Cutting “soot-black branches” will really help. Part of the reason
is you already start the sentence with a “from” that is telling
us where the nymphs emerge from. Throwing another “from”
in their just tangles up the writing and hurts the flow of your
prose. I’m not saying become a minimalist, but often less is more.
Another redundancy is “obstreperous bird-like creatures that
squawk so loudly.” They squawk loudly so clearly they are
obstreperous. Kill the adjective. Also bird-like. Though I find
myself doing it a lot, avoid using “-like, -type.” Consult
Strunk and White, Elements of style and Zissner’s On Writing
Well. These book will help your prose style significantly (I
think you have a strong sense of imagery that could be helped
by pruning down your sentences and hyphenated adjectives.)
Now for the actual piece itself: Your mythical world of snaggletoothed
nymphs is supposed to be a clever hook to pull the reader
into the more prosaic reviewing of an album. I like the idea, but the
hook goes on too long. Part of that is (as mentioned above) the
excess of unneccessary words. Trying giving yourself half the word
limit and try saying the exact thing. Start on a blank page if you
have to. But I’m hoping you’ll notice the difference in the way it flows
into your actual review.
Once your review gets going, I notice you are less verbose and
your prose more engaging. By the end, for the most part, I’m
reading freely without getting snagged by excess words.

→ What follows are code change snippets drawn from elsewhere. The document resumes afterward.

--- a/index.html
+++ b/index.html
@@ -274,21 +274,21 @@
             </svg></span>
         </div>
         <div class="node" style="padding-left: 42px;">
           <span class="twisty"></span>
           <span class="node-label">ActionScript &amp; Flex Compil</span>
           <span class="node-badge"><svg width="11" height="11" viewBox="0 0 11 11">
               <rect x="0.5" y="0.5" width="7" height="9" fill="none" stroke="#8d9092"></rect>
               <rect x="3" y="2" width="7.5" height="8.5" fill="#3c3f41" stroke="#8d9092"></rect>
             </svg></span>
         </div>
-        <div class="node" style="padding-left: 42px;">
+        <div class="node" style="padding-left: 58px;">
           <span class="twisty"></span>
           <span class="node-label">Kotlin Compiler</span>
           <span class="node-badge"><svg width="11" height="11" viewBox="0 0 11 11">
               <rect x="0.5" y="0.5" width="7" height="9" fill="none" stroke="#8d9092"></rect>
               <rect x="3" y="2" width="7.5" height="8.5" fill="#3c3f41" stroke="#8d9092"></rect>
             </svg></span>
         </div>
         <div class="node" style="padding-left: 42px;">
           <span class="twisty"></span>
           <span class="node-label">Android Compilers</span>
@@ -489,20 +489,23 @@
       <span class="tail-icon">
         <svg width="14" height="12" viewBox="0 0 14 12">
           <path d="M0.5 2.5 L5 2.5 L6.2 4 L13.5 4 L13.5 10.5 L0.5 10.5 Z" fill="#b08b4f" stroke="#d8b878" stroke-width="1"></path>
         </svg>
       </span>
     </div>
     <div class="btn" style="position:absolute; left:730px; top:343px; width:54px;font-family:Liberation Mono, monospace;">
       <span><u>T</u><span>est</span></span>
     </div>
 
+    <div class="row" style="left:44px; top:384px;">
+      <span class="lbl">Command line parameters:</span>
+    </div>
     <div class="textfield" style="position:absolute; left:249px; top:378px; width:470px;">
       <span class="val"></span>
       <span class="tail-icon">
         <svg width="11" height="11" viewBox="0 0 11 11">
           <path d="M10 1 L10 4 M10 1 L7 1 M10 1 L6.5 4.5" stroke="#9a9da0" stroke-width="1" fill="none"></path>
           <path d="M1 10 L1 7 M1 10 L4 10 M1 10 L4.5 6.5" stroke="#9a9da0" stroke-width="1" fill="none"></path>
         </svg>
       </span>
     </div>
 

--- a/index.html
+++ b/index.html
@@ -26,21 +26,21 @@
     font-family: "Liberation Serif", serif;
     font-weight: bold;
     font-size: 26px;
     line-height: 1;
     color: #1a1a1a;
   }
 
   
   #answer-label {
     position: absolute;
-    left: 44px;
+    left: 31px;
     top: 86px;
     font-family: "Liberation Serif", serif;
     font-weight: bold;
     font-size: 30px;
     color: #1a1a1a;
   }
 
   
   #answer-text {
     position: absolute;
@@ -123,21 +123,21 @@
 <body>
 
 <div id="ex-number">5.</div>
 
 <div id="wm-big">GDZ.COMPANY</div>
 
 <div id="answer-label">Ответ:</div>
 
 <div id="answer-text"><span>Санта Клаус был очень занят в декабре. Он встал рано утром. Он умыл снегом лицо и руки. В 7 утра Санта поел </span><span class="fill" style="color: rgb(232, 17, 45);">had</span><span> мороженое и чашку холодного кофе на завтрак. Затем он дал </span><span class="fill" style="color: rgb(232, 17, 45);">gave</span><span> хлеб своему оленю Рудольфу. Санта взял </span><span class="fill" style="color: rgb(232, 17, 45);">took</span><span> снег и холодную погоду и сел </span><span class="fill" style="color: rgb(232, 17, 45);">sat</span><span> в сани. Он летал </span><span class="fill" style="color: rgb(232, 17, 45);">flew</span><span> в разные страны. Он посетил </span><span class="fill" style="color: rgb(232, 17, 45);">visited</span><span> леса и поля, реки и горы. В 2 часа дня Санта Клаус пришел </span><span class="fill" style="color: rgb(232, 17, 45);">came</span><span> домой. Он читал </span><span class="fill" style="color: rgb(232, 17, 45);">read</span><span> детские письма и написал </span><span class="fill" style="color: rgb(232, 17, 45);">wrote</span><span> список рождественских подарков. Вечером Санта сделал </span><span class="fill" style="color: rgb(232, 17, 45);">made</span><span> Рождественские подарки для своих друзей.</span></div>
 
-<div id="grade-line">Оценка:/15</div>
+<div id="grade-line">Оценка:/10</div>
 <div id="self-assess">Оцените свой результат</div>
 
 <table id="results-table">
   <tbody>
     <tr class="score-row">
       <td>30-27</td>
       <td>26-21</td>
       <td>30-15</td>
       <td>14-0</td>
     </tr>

Again, I don’t mean this to be an aggressive review. I think your
review is interesting but could be even more compelling if you
cut your word count down by about 40-50%.
If the measure of a positive review is that you make someone totally unfamiliar with the artist want to run out an get their album, then, with this reader at least, you have succeeded. Your prose is evocative and, in itself, musical. The opening paragraphs are magic. A couple of typos but they are just that, no more. Beautifully done.